Refugees are an integral part of society; treat them with dignity


By Caroline Njuki

The summit on refugees and migrants during the 71st session of the United Nations General Assembly refocused the world’s attention on an issue that has been growing in importance over the last couple of years.

President Obama also hosted a leaders summit on Day Two of the General Assembly in an effort to rally support and recommitment by nations to increased funding towards refugees around the world.

The summit on refugees and migrants follows the World Humanitarian Summit hosted by Turkey in May that was dominated by discussions on displacement especially the Syrian crisis.

It came up with an agenda for humanity centred around five core responsibilities that include political leadership to prevent and end conflict, upholding the norms that safeguard humanity, leaving no one behind, changing peoples lives from delivering aid to ending need and investing in humanity.

The Sustainable Development Goals adopted in 2015 make explicit commitment to facilitate orderly, safe and responsible migration and mobility of people through implementation of planned and well-managed migration policies. The goal is to reduce inequality within and among countries.

By the General Assembly dedicating its business to refugees and migrants, the Secretary General has helped to focus attention on this critical issue at a crucial time for humanity.

The New York Declaration, the outcome document of the Summit expresses the political will of world leaders to save lives, protect rights and share responsibility globally.
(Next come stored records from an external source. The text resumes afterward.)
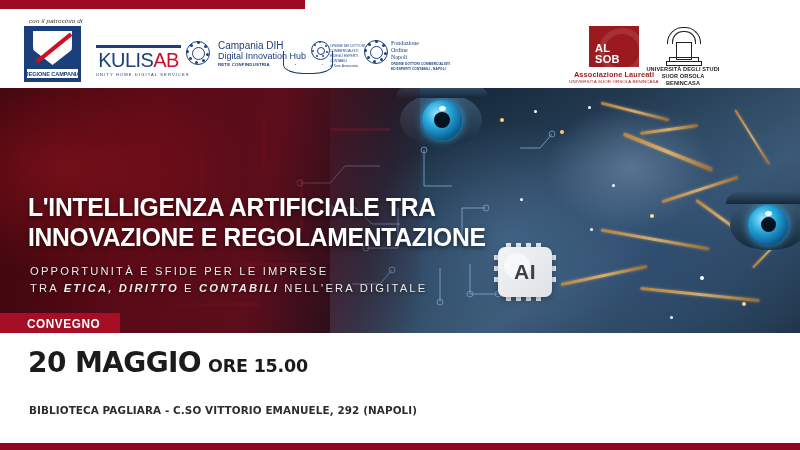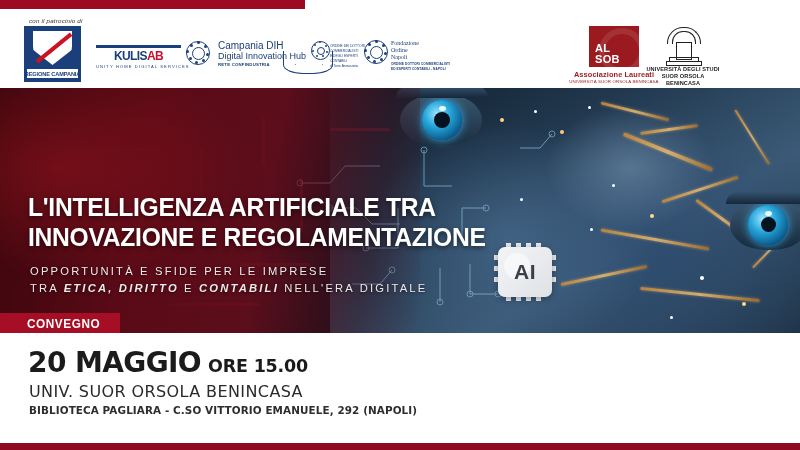--- a/index.html
+++ b/index.html
@@ -20,21 +20,21 @@
   .regione .slash{position:absolute;left:10px;top:6px;width:36px;height:32px;}
   .regione .slash:after{content:"";position:absolute;left:-2px;top:14px;width:44px;height:4px;
      background:#cc1122;transform:rotate(-39deg);transform-origin:center;}
   .regione .cap{position:absolute;left:2px;bottom:3px;width:53px;height:11px;background:#fff;
      border:1px solid #1b3f7a;box-sizing:border-box;display:flex;align-items:center;justify-content:center;}
   .regione .cap span{font-size:5.6px;font-weight:bold;color:#1b3f7a;letter-spacing:-.1px;white-space:nowrap;}
 
   
   .kulisab{position:absolute;left:96px;top:36px;width:85px;text-align:center;}
   .kulisab .k-line{height:2.5px;background:#1b3f7a;margin-bottom:2px;}
-  .kulisab .k-word{font-size:12px;font-weight:bold;color:#1b3f7a;letter-spacing:-.6px;line-height:1;}
+  .kulisab .k-word{font-size:20px;font-weight:normal;color:#1b3f7a;letter-spacing:-.6px;line-height:1;}
   .kulisab .k-word i{font-style:normal;color:#c8102e;}
   .kulisab .k-sub{font-size:4.1px;color:#1b3f7a;letter-spacing:1.1px;margin-top:2px;white-space:nowrap;}
 
   
   .dih{position:absolute;left:186px;top:32px;display:flex;gap:8px;}
   .dih .dih-txt .l1{font-size:10px;color:#1b3f7a;line-height:1.05;white-space:nowrap;}
   .dih .dih-txt .l2{font-size:9px;color:#1b3f7a;line-height:1.05;white-space:nowrap;}
   .dih .dih-txt .l3{font-size:4.3px;font-weight:bold;color:#1b3f7a;letter-spacing:.2px;margin-top:1px;white-space:nowrap;}
 
   
@@ -390,18 +390,17 @@
   </div>
 
   <div class="convegno">
     <span>CONVEGNO</span>
   </div>
 
   <div class="footer">
     <div class="f-date">
       <span class="big">20 MAGGIO</span><span class="ore">ORE 15.00</span>
     </div>
-    <div class="f-venue">UNIV. SUOR ORSOLA BENINCASA</div>
     <div class="f-addr">BIBLIOTECA PAGLIARA -  C.SO VITTORIO EMANUELE, 292 (NAPOLI)</div>
   </div>
 
   <div class="bottom-bar"></div>
 </div>
 
 </body></html>

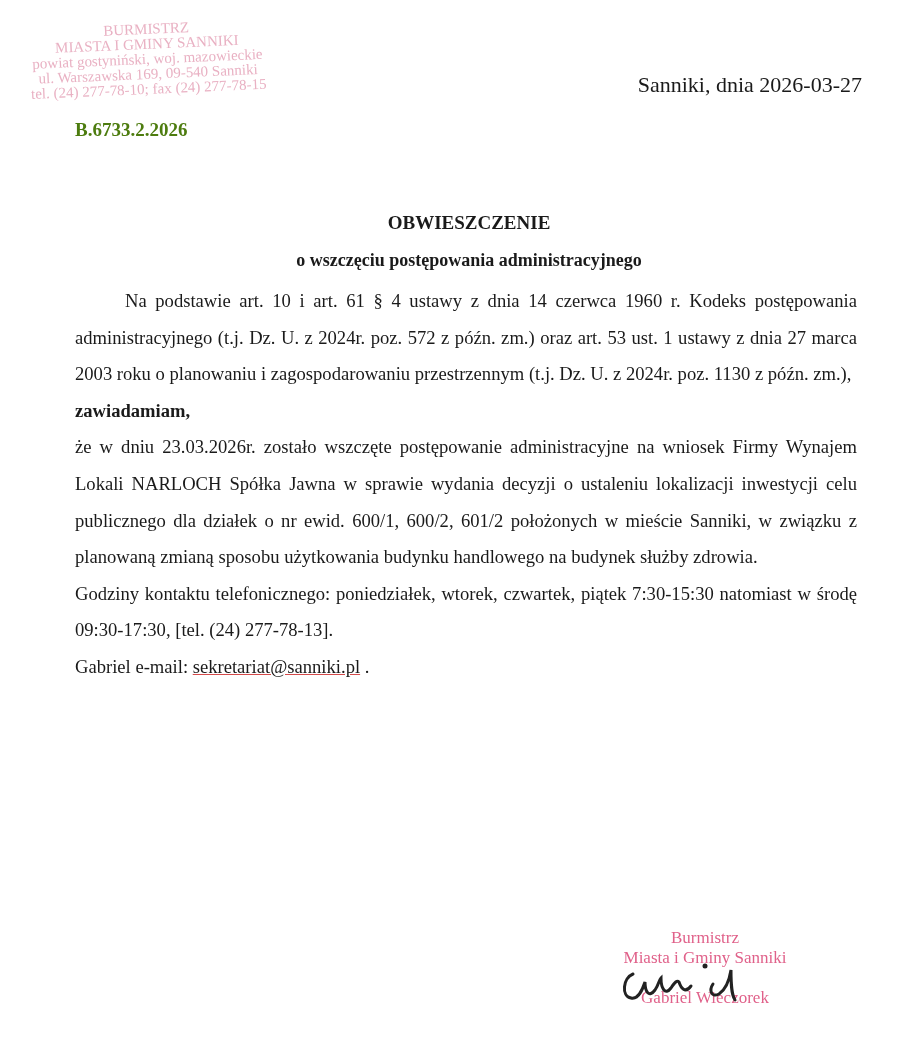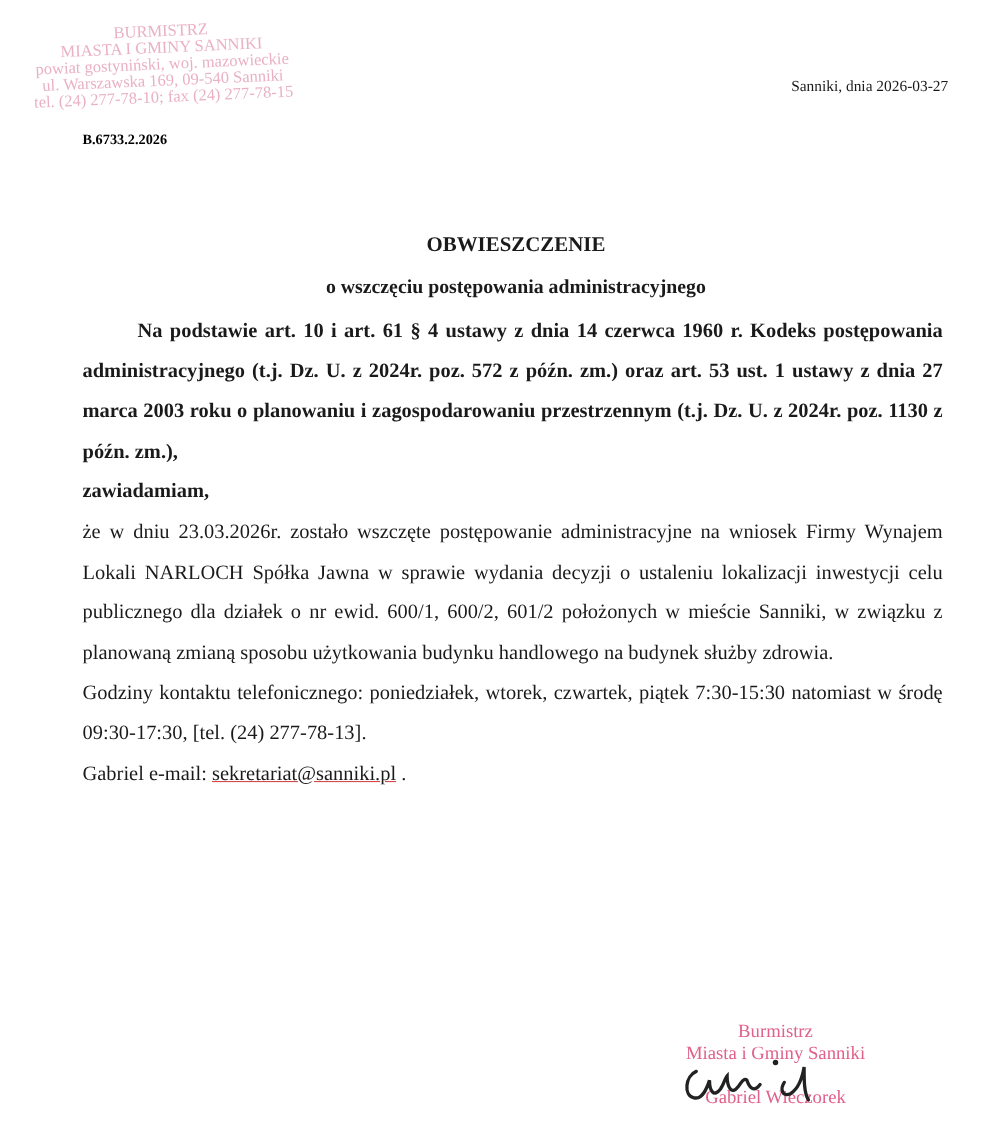--- a/index.html
+++ b/index.html
@@ -10,40 +10,40 @@
   }
   .stamp {
     position: absolute; left: 6px; top: 28px; width: 280px;
     text-align: center; color: #e7a9bd; font-size: 15px; line-height: 15px;
     transform: rotate(-2.5deg); transform-origin: left top;
     opacity: 0.9;
   }
   .stamp div { white-space: nowrap; }
   .ref {
     position: absolute; left: 75px; top: 119px;
-    font-size: 13px; font-weight: bold; color: #000000;
+    font-size: 19px; font-weight: bold; color: #4d7c0f;
   }
   .place-date {
     position: absolute; right: 38px; top: 72px;
-    font-size: 14px;
+    font-size: 22px;
   }
   .title {
     position: absolute; left: 0; width: 938px; top: 212px;
     text-align: center; font-weight: bold; font-size: 19px;
   }
   .subtitle {
     position: absolute; left: 0; width: 938px; top: 250px;
     text-align: center; font-weight: bold; font-size: 18px;
   }
   .body {
     position: absolute; left: 75px; width: 782px; top: 283px;
     font-size: 18.6px; line-height: 36.6px;
   }
   .body p { margin: 0; text-align: justify; }
-  .body p.first { text-indent: 50px; font-weight: bold; }
+  .body p.first { text-indent: 50px; }
   .center-bold { text-align: right; font-weight: bold; }
   .email { text-decoration: underline; text-decoration-color: #d44a4a; margin-top: 46px; }
   .sig {
     position: absolute; left: 600px; top: 928px; width: 210px;
     text-align: center; color: #e0618a; font-size: 17px; line-height: 20px;
   }
   .sig .name { margin-top: 20px; }
   .scribble { position: absolute; left: 615px; top: 958px; }
 </style>
 </head>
It is also the basis for intergovernmental consultations for the next two years that will culminate in a Global compact in 2018 for refugees and migrants.

For the Horn of Africa, displacement is not new neither has it been seen as a crisis. This does not mean that the region has not experienced its share of both internal and external forced displacement with the Somali displacement going on for more than two decades and the South Sudan displacement resuming since the outbreak of war in 2014.

In Darfur, displacement continues with hundreds of thousands internally displaced or seeking safety within the region and around the world.

Countries in the Horn have continued to open their doors to displaced populations and not once have large scale movements of people fleeing threats or violence been turned away.


Despite this continued support and openness, displaced populations continue to put a strain on host communities that more and more have fewer opportunities for economic success, access to social services in an already fragile environment.

Displacement in the Horn of Africa continues to be protracted lasting an average of seven years. This calls for a different approach of protecting and assisting displaced populations with recognition that refugees have the potential to contribute positively to the economic and social development of their host countries.

Refugees that have means of livelihood to support themselves and their families are much more likely to return to their countries of origin once situation allows. Refugees with skills are the engine needed to drive development in their countries once they return.

Provision of social services for the refugee populations needs to be integrated with those of the host communities which calls for a different model of funding that is sustainable in the long run. Parallel systems of assistance do not only breed hostility and suspicion between host and refugee populations but also denies a more sustainable long term response for both host and refugee populations needs.

The engagement of development agencies in this process is key, as displacement is not just a humanitarian issue. There is need to build capacity within agencies and different actors on how to respond and plan around displacement especially where protracted displacement is envisioned.

A model of funding that supports this approach that incorporates the host community is crucial in refugee protection.

Already, assistance is taking shape internationally with the support of multilateral organisations such as the World Bank for instance through the recently announced Concessionary Finance Fund and is recognised in the New York Declaration.

Dialogue and a closer collaboration including joint planning of interventions between development and humanitarian actors and governments in the region is required to reduce the divide that currently exists and leading to a nexus of both approaches.

Innovative approaches to durable solutions that are more development focused will ultimately ease the suffering of those displaced and those that host them.